A potentially deadly bacteria which caused the deaths of four babies has been found at one of Northern Ireland’s main hospitals, it has emerged.
Traces of pseudomonas were detected in water dispensers at the South West Acute Hospital in Enniskillen.
The bacteria poses a threat to people with weak immune systems, such as the elderly, the sick or very young babies.
Last year it emerged four babies had died in Northern Ireland after developing pseudomonas infections.
The first died after contracting the bug at the Altnagelvin Hospital in Londonderry while the other three died in January after catching a different strain at the Royal Jubillee Maternity Hospital in Belfast.

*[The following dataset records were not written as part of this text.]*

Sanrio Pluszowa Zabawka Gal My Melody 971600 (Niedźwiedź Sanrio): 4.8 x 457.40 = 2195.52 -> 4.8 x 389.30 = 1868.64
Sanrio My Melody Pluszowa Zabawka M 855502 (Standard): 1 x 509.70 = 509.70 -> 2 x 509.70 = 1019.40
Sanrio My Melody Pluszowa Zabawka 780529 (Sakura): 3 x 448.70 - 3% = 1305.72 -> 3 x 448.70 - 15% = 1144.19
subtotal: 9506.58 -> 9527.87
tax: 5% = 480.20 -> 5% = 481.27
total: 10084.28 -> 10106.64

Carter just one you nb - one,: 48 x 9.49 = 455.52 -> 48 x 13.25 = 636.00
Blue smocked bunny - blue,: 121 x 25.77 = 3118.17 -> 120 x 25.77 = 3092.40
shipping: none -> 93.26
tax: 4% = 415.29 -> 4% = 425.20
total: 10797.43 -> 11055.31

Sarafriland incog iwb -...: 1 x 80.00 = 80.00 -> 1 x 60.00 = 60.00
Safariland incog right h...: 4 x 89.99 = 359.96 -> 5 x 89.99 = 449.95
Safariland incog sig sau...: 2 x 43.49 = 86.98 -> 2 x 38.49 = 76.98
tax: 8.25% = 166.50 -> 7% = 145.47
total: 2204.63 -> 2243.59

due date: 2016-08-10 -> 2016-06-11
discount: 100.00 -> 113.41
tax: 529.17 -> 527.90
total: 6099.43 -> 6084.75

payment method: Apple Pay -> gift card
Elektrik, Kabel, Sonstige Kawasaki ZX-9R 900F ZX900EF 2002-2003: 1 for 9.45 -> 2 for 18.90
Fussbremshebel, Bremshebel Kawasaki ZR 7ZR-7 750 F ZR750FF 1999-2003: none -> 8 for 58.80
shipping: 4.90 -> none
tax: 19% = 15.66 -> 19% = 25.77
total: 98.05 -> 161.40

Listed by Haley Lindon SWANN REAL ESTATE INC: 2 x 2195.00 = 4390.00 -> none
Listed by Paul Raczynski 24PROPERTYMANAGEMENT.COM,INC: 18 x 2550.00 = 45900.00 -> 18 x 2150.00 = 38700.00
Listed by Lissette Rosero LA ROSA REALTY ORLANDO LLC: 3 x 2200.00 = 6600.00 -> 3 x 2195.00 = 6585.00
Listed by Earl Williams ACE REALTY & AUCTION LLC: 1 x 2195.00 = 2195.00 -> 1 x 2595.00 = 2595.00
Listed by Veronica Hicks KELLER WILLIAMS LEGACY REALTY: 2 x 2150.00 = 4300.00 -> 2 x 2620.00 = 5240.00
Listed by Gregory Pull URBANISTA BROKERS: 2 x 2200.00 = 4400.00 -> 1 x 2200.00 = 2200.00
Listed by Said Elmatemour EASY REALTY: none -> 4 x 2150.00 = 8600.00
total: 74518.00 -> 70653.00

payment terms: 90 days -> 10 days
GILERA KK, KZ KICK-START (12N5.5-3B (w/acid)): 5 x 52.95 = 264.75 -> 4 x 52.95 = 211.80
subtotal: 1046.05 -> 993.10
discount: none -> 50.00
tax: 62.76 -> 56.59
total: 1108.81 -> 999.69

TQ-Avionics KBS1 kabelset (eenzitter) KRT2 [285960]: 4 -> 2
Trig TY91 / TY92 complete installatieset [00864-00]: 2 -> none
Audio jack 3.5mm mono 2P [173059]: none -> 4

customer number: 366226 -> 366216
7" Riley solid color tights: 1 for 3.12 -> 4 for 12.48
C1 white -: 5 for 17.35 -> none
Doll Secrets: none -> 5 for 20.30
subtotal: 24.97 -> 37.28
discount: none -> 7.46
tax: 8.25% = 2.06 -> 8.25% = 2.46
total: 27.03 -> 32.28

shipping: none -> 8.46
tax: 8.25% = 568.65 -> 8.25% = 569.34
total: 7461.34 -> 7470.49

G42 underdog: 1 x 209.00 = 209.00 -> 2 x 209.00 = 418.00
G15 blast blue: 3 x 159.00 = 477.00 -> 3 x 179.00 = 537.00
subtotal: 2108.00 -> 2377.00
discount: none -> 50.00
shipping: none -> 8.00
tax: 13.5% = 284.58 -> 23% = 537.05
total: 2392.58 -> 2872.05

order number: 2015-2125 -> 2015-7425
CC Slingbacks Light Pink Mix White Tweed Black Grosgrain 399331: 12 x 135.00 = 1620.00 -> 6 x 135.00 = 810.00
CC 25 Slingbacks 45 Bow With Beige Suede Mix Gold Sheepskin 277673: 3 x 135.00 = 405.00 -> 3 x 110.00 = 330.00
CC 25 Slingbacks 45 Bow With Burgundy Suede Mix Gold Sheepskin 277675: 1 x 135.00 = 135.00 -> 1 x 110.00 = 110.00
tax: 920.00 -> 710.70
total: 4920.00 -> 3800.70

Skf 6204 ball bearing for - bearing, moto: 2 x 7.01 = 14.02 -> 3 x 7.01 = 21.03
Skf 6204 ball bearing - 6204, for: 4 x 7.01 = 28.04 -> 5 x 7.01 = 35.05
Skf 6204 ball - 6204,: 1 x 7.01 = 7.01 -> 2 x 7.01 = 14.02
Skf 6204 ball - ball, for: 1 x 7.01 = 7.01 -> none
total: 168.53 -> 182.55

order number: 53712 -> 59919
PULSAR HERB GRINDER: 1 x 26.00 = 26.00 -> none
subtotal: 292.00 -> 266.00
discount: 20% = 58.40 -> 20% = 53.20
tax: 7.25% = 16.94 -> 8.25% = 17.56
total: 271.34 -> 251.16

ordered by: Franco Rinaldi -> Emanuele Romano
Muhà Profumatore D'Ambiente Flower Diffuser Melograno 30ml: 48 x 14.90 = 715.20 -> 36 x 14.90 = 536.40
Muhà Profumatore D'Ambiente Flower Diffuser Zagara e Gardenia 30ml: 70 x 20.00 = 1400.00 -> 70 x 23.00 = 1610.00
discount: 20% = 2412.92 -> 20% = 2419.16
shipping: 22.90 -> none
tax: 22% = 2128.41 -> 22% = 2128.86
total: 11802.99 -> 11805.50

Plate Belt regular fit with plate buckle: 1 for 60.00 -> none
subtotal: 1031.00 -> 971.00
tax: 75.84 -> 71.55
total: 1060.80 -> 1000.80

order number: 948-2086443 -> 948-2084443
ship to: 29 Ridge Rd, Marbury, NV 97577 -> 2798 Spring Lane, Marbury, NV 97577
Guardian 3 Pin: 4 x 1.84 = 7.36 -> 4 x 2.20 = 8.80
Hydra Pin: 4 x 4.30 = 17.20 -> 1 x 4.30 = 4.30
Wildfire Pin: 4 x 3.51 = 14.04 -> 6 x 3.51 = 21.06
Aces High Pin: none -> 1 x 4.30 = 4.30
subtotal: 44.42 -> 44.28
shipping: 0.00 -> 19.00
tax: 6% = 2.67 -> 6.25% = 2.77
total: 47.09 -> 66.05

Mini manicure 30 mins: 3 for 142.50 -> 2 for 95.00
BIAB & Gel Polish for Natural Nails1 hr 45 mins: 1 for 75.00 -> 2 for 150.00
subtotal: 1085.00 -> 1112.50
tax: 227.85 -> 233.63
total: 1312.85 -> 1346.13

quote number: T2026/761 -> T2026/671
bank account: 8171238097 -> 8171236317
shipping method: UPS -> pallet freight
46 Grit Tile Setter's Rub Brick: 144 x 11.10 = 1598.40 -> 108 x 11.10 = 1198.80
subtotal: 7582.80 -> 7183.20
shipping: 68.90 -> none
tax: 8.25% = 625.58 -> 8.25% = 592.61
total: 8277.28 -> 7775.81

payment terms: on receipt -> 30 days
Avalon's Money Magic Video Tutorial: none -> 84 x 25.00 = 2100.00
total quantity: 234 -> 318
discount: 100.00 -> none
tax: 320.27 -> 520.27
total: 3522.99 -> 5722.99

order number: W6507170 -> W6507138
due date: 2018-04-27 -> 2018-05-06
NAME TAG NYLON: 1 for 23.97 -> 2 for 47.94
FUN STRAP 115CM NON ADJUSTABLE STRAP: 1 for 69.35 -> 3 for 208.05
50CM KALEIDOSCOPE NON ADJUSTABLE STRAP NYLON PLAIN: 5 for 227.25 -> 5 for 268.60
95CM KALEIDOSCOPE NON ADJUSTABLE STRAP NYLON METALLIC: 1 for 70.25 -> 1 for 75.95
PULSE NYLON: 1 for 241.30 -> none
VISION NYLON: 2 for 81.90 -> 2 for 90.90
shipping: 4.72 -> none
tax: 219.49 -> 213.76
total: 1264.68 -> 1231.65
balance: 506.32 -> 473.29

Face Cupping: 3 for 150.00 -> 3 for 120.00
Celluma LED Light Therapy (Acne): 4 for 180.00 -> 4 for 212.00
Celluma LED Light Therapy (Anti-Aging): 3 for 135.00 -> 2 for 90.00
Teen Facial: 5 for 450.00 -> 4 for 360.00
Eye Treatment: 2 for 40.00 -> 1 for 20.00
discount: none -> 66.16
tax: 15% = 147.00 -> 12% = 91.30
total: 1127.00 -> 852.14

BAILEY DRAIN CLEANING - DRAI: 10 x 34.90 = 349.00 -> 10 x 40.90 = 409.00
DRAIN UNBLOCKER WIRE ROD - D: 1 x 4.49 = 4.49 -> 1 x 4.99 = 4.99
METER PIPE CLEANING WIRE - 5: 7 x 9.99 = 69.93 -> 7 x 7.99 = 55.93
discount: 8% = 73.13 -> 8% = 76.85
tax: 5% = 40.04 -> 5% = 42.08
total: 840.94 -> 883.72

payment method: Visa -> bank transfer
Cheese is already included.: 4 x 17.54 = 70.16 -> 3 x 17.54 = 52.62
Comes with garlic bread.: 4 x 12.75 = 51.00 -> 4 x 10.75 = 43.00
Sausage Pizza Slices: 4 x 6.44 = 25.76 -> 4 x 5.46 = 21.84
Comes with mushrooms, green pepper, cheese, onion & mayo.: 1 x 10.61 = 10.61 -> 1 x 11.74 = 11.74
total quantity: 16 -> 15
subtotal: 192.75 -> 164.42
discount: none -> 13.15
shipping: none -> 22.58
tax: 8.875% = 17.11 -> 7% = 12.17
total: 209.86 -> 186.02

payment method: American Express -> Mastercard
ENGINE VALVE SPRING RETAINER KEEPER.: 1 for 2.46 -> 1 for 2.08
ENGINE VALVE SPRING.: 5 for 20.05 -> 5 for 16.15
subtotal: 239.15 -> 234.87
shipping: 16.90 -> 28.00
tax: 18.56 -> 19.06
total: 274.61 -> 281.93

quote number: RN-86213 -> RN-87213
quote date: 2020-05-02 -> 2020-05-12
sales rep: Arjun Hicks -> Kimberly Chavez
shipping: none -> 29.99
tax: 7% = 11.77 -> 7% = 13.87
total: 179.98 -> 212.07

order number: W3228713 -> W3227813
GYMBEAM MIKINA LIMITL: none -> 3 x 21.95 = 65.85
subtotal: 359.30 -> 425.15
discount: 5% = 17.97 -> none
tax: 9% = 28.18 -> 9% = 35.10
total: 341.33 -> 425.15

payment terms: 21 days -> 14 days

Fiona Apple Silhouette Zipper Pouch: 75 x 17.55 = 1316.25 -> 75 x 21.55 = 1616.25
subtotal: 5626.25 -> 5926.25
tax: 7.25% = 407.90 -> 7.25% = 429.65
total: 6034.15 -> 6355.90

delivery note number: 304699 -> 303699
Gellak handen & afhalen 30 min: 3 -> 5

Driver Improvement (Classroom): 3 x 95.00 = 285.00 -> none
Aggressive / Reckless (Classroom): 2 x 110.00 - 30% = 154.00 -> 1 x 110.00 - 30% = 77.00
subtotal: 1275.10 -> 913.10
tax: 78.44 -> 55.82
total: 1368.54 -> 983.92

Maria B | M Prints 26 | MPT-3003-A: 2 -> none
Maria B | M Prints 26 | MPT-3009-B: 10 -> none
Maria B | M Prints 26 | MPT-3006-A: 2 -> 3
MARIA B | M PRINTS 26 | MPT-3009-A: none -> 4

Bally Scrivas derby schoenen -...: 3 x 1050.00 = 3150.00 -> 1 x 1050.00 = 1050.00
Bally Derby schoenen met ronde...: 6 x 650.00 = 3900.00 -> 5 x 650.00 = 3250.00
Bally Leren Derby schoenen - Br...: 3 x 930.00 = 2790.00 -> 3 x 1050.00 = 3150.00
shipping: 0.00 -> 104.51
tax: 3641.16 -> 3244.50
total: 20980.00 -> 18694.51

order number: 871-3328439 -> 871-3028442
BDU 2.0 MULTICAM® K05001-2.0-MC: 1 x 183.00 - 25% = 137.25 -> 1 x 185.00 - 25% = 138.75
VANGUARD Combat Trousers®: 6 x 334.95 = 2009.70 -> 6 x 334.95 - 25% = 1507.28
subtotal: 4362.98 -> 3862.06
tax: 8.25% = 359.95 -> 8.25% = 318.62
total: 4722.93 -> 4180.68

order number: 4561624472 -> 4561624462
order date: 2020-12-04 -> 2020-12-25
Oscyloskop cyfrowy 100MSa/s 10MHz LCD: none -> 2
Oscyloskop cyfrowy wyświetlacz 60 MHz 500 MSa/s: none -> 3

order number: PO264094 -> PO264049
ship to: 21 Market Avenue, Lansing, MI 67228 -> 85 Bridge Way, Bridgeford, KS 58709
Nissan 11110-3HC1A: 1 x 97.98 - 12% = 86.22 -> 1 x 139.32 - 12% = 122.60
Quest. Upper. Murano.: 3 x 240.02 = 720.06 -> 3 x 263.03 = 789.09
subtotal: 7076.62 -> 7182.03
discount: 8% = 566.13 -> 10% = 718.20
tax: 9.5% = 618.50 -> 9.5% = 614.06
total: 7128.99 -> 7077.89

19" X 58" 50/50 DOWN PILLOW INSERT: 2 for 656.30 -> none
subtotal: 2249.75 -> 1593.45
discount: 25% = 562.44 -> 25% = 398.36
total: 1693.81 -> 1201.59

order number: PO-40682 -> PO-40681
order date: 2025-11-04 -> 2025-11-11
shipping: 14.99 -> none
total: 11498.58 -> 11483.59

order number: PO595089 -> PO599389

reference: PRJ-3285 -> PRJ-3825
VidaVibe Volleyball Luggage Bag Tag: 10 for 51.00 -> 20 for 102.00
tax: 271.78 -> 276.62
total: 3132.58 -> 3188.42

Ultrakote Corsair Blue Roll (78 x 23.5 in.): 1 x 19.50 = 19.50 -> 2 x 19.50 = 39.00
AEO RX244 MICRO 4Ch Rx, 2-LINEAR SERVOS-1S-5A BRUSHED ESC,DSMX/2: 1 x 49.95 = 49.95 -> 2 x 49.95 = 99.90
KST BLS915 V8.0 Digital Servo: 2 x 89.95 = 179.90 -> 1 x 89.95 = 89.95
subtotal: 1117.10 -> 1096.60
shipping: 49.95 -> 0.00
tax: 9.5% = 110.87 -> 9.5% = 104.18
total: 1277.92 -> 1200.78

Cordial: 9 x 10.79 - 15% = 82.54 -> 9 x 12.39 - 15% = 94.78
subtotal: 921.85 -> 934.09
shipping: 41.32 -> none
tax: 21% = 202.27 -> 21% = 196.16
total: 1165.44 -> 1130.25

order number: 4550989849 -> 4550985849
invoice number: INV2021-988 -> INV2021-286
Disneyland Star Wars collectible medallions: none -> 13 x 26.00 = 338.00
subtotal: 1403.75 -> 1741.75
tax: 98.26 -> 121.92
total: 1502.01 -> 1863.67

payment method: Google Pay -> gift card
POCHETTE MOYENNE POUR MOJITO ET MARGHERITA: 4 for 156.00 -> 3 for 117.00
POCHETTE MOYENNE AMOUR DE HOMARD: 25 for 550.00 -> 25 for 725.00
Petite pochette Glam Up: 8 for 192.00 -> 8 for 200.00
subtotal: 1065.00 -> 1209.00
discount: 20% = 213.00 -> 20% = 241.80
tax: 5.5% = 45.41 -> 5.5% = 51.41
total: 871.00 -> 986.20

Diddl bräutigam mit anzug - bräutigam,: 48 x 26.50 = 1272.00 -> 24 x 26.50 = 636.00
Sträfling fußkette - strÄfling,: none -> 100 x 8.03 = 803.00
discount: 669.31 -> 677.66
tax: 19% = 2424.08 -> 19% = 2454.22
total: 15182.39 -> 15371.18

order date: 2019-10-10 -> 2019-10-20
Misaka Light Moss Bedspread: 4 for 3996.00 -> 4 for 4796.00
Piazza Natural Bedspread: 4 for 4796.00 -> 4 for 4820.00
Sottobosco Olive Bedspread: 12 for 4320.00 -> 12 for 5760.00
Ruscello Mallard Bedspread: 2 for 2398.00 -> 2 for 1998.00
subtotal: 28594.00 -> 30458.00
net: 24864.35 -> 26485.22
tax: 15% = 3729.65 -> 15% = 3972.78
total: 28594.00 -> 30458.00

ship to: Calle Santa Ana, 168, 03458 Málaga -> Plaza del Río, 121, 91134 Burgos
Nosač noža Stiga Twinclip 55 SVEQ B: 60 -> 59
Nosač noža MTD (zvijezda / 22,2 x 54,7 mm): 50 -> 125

Health Minister Edwin Poots said he was aware of the situation and has asked staff at the Western Health Trust to keep him informed of developments.
Around 70 water dispensers at the hospital – which only opened last year – have been out of order since last Friday.
A memo sent to hospital staff stated the dispensers were out of use because of maintenance – but it has now emerged traces of pseudomonas were discovered.
Mr Poots urged people not to panic.
“I want to assure the public that this is an isolated issue pertaining only to water dispensers and not the main supply to the hospital and will not impact on patient care or safety,” he said. “I have asked the Western Trust to keep me updated on the situation.”
A spokesman for the Western Trust confirmed some dispensers had traces of pseudomonas.
“As a precautionary measure all water dispensers have been temporarily taken out of use for further review as of last Friday,” he said.
“These water dispensers will not be put back in use until a full review is complete.
“The public can be assured that this is not an issue with the water quality of the main water supply at the hospital but is an isolated issue with the water dispensers themselves and has had no impact on patient care.
“The hospital has a portable water supply which means that all tap water is drinkable and adequate water jugs and disposable cups are available in all departments for use by staff, patients and visitors."
Pseudomonas is a bacteria which multiplies in the lungs of people whose immune systems are weakened by illness or medication. It can be spread from person to person via unwashed hands. It can live on hands and surfaces for up to two and a half hours. Symptoms of a pseudomonas chest infection can include increased coughing and tiredness.